Homepage

My advice to new developers

I’ve been imagining recently what advice I would give to folks just starting out as developers. I’m mainly, selfishly, thinking of what advice I would’ve appreciated at the time too, when I was a fresh-faced developer trying to understand why Eclipse maybe wasn’t that useful for writing CSS.

So I’ve put together a small list of things I would tell to any new developer. I’ve tried to broaden it too, rather than making it specific to the area that I know best (front-end development).


Shit happens

Every developer — yes, even the seniors — has made mistakes. Some worse than others, some more basic than others, but everyone has made them. They’re unavoidable, and they can strike down confidence within minutes.

As mentioned, the mistakes range in severity. Some are harmless mistakes caught in Pull Requests and rectified soon after. Some make relatively harmless mistakes that make it to production websites but don’t affect too many customers.

And then, there are the horrendous mistakes. You know, the ones that cripple websites for hours, or the ones that blow up rockets. I myself haven’t blown up a rocket, but I did make a mistake a couple of years back that led to a website losing a few thousand dollars in an hour or so (I blogged about that separately).

Point is, humans make mistakes. You learn from them, you move on. Your peers should know this too and be understanding; if not, you probably shouldn’t be working with them.

You don’t know everything

This is useful to remember when you’re asked a question, and you don’t know the answer. Don’t pretend you know the answer — no one likes that. It’s okay to admit that you don’t know something, but you’re interested to find out what it is. Take a note to research something you’ve not heard before, or to revise something that has slipped your mind.

Google is your best friend

Yep, developers Google. A lot. No, it doesn’t show you’re rubbish at programming. I know from my (so far, fairly brief) experience as a Lead Developer that I’d way prefer a team member to Google something and solve it in 1 minute, rather than spending a load of time stuck on a single issue and throwing in the towel after a few hours. Hell, that’s why StackOverflow is as massive as it is. There’s a few key things to remember though, before you go heading to Google at every turn.

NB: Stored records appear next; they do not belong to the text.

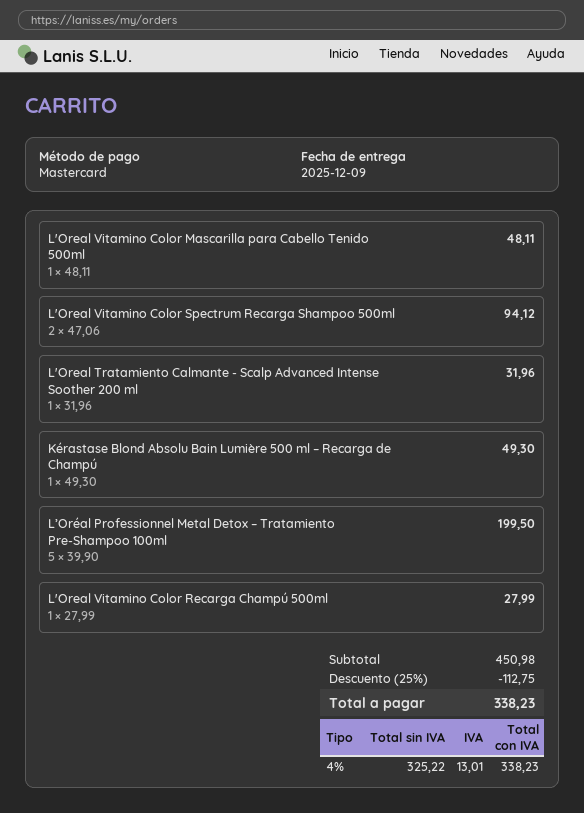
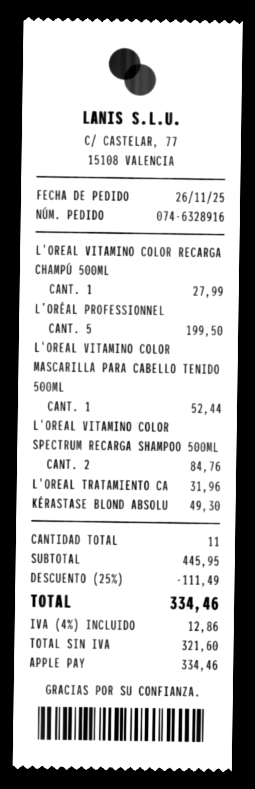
payment method: Mastercard -> Apple Pay
L'Oreal Vitamino Color Mascarilla para Cabello Tenido 500ml: 1 for 48.11 -> 1 for 52.44
L'Oreal Vitamino Color Spectrum Recarga Shampoo 500ml: 2 for 94.12 -> 2 for 84.76
subtotal: 450.98 -> 445.95
discount: 25% = 112.75 -> 25% = 111.49
net: 325.22 -> 321.60
tax: 4% = 13.01 -> 4% = 12.86
total: 338.23 -> 334.46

The first is to refine what exactly you’re typing into that search bar. If you’re not getting helpful results on the first try, your search term is probably too confusing to be comprehended possibly, or doesn’t reflect what other developers are asking. For instance, if you’re literally typing a question into Google, you may get inferior results to what you’d get when searching by keywords.

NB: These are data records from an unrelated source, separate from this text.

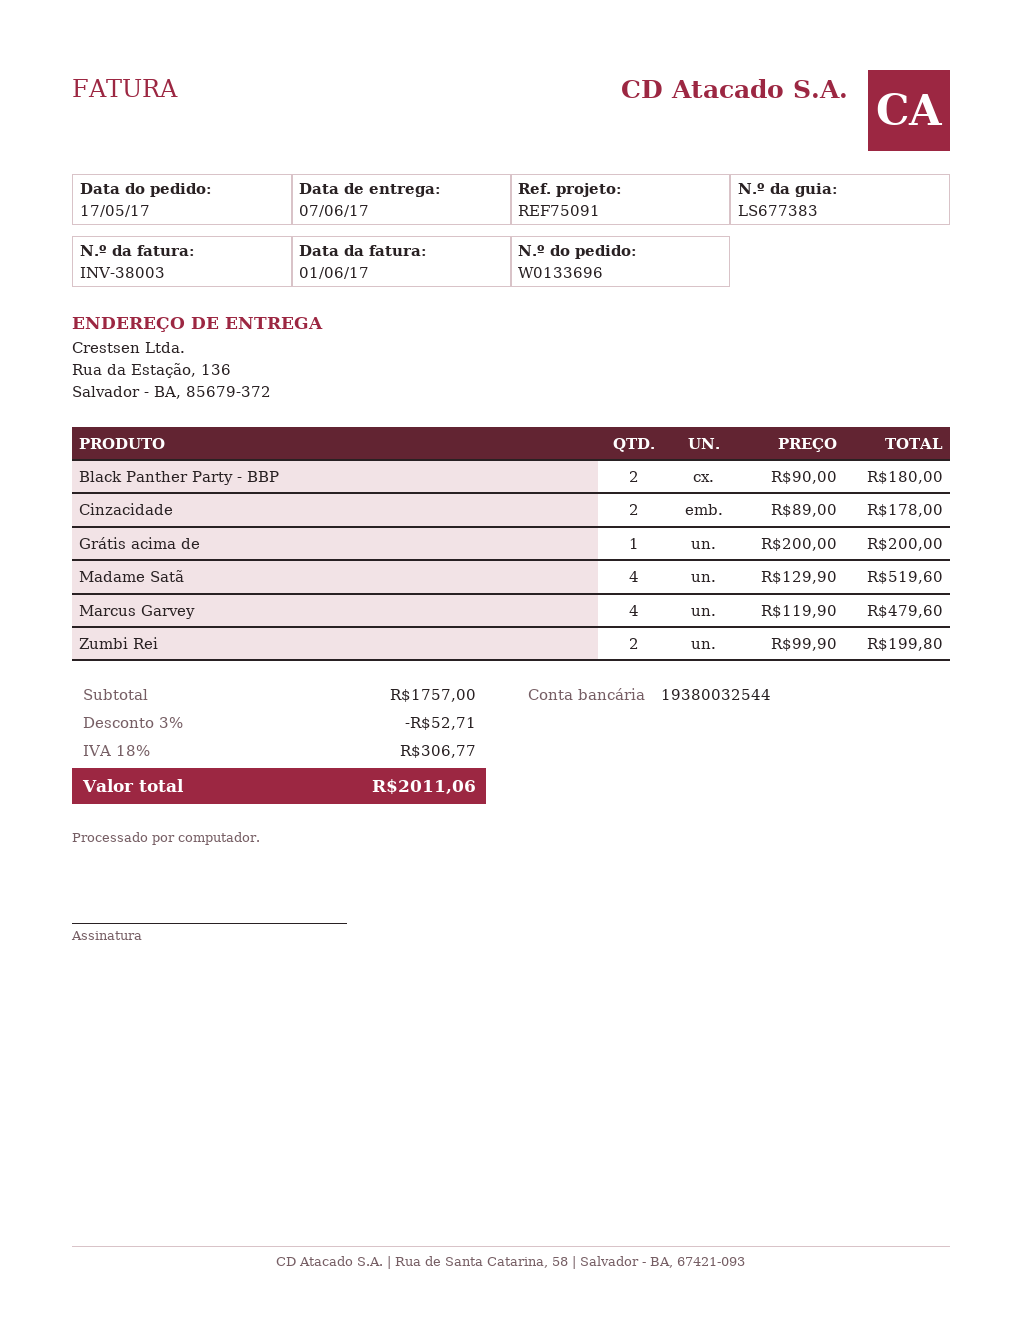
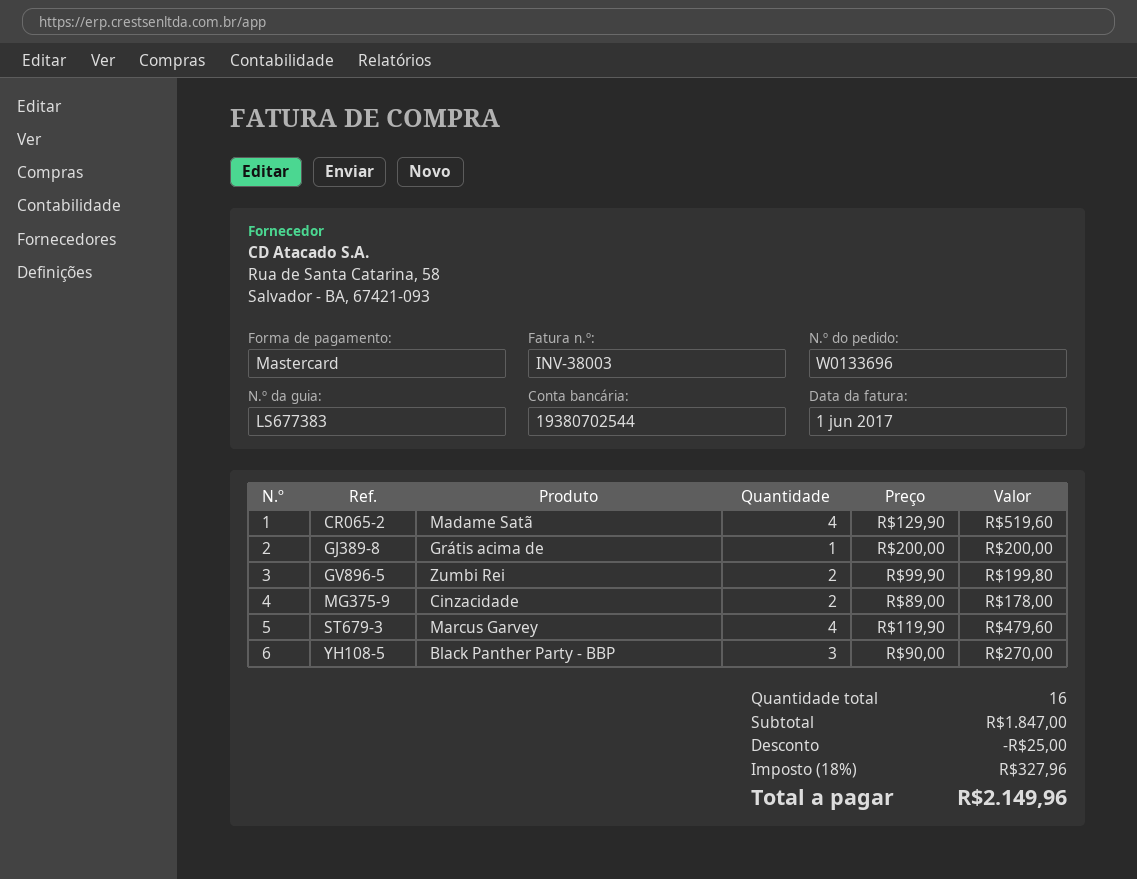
bank account: 19380032544 -> 19380702544
Black Panther Party - BBP: 2 x 90.00 = 180.00 -> 3 x 90.00 = 270.00
subtotal: 1757.00 -> 1847.00
discount: 52.71 -> 25.00
tax: 18% = 306.77 -> 18% = 327.96
total: 2011.06 -> 2149.96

The second key point is not to mindlessly copy a solution you find online, without understanding what it is doing. Sure, you may be so desperate to try that solution that you don’t give a sod what it does exactly, but understanding what exactly is happening helps you develop yourself and your own knowledge. It might even help you remember how to solve a similar problem without having to Google it next time.

The final key point, sort of related to the former, is to be able to read documentation about what to use, rather than rush for a random solution on a forum. For example, for developing for the web, the MDN web docs are the premier online documentation for understanding what particular web technologies are expecting, what they return, and what they’re capable of doing.

Learn those shortcuts

In the early days, you have a lot to learn about fundamentals of programming, but learning shortcuts for the tools you use should be something you learn too. Not only can it save you extremely valuable time during development, but it can also help make the experience less frustrating as a whole. You don’t want to waste time searching for a file desperately in an unending tree of folders, when you could use fuzzy search and save yourself from wasted time and frustration.

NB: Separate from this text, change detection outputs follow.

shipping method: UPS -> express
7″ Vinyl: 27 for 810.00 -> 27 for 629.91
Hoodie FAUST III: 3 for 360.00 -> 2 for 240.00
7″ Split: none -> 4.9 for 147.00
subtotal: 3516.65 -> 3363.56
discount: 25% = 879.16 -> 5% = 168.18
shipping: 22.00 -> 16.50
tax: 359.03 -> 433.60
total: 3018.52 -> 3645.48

The most advantageous place to learn shortcuts is probably your chosen text editor or IDE (especially if you’re using Vim, where you’re basically reliant on using keyboard shortcuts), but learning shortcuts in other common tools can be helpful too, such as Terminal, your preferred web browser, or even a website which supports keyboard shortcuts, such as Trello.

Do some katas

Code “Katas” are basically short challenges, where you create a programmatic solution to a problem or requirement. They can be completed in different languages (including JavaScript, Java, C# and Python), and usually involve using fundamental features of that language to solve the problem as efficiently as possible. The site usually then runs tests against your solution to check it works across a multitude of possible scenarios, to ensure your code can do its intended job.

They seem pointless sometimes, but they can genuinely help you build knowledge in those languages in practical ways. It’s how I thoroughly learnt of what the immutable Array methods of JavaScript were capable of doing. The services also usually provide solutions submitted by other developers, to compare your own solution with. I recommend Codewars from personal experience (though it can be painfully slow to load when not paying them).


Hopefully these tips help in some form, and I’d love to hear what other people would advise new developers to do as well.